--- Task item ---
Scan the data below for lines holding the word "size", and copy each line found.

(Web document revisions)
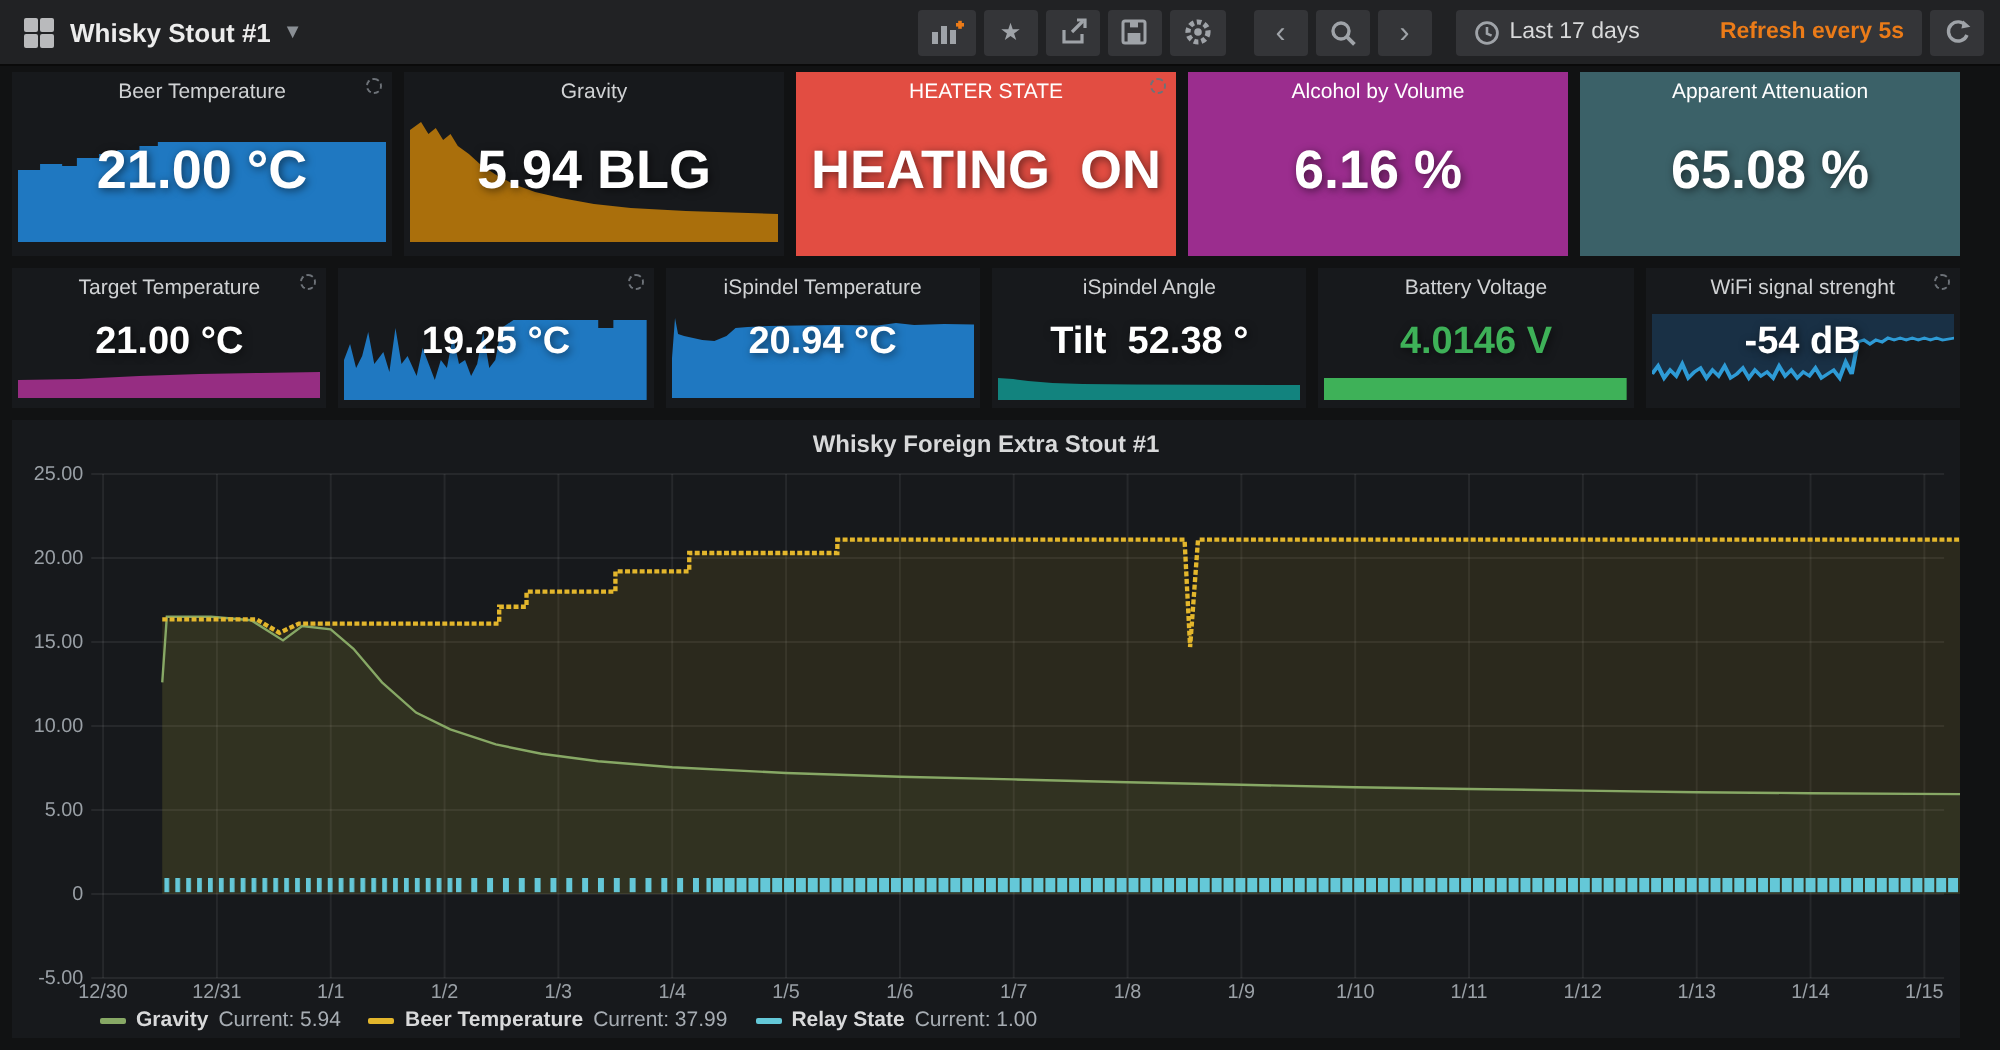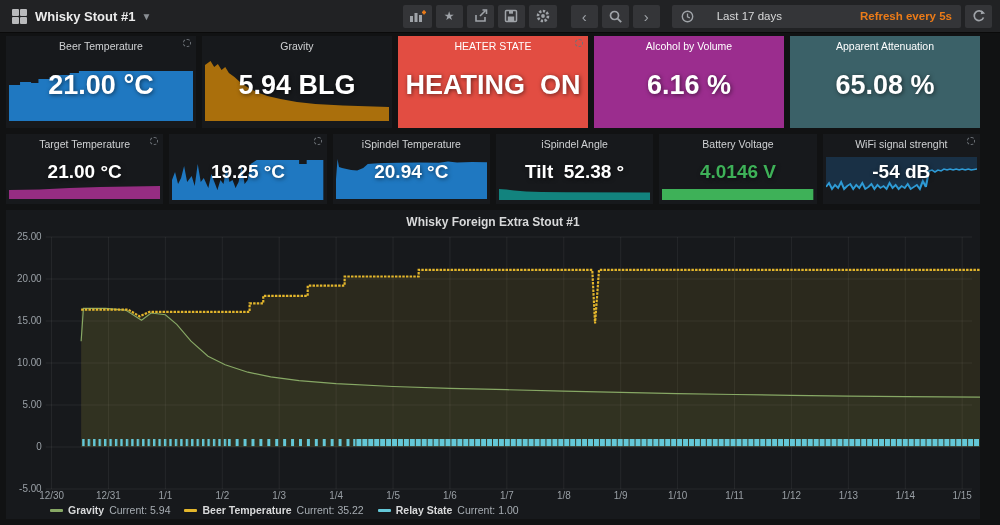--- a/index.html
+++ b/index.html
@@ -21,24 +21,24 @@
   .nav-title .caret{ color:#8a8f94; font-size:10px; margin-left:6px; }
   .nav-spacer{ flex:1; }
   .nav-btn{
     height:23px; min-width:27px; padding:0 6px; margin-left:4px;
     background:#343538; border-radius:2px; display:flex; align-items:center; justify-content:center;
     color:#9fa3a8; font-size:13px; cursor:pointer;
   }
   .nav-group{ display:flex; margin-left:10px; }
   .timepicker{
     margin-left:12px; height:23px; background:#343538; border-radius:2px;
-    display:flex; align-items:center; padding:0 9px; font-size:11.5px; cursor:pointer;gap:18px;
+    display:flex; align-items:center; padding:0 9px; font-size:11.5px; cursor:pointer;
   }
   .timepicker .tp-range{ color:#d8d9da; margin-left:5px; }
-  .timepicker .tp-refresh{ color:#eb7b18; font-weight:bold; margin-left:24px;padding-left:36px; }
+  .timepicker .tp-refresh{ color:#eb7b18; font-weight:bold; margin-left:4px;padding-left:36px; }
   
   .dash{ padding:3px 20px 0 6px; }
   .prow{ display:flex; gap:6px; }
   .prow1{ height:92px; margin-bottom:6px; }
   .prow2{ height:70px; margin-bottom:6px; }
   .panel{
     position:relative; flex:1; background:#17191c; overflow:hidden;
   }
   .panel .ptitle{
     position:relative; z-index:3; text-align:center; font-size:10.5px; font-weight:500;
@@ -323,21 +323,21 @@
     </svg>
     <div class="legend">
       <div class="legend-item">
         <span class="legend-swatch" style="background: rgb(135, 168, 101);"></span>
         <span class="legend-label">Gravity</span>
         <span class="legend-current">Current: 5.94</span>
       </div>
       <div class="legend-item">
         <span class="legend-swatch" style="background: rgb(227, 182, 44);"></span>
         <span class="legend-label">Beer Temperature</span>
-        <span class="legend-current">Current: 35.22</span>
+        <span class="legend-current">Current: 37.99</span>
       </div>
       <div class="legend-item">
         <span class="legend-swatch" style="background: rgb(100, 200, 216);"></span>
         <span class="legend-label">Relay State</span>
         <span class="legend-current">Current: 1.00</span>
       </div>
     </div>
   </div>
 </div>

--- Response for this exercise ---
   .nav-title .caret{ color:#8a8f94; font-size:10px; margin-left:6px; }
     color:#9fa3a8; font-size:13px; cursor:pointer;
-    display:flex; align-items:center; padding:0 9px; font-size:11.5px; cursor:pointer;gap:18px;
+    display:flex; align-items:center; padding:0 9px; font-size:11.5px; cursor:pointer;
     position:relative; z-index:3; text-align:center; font-size:10.5px; font-weight:500;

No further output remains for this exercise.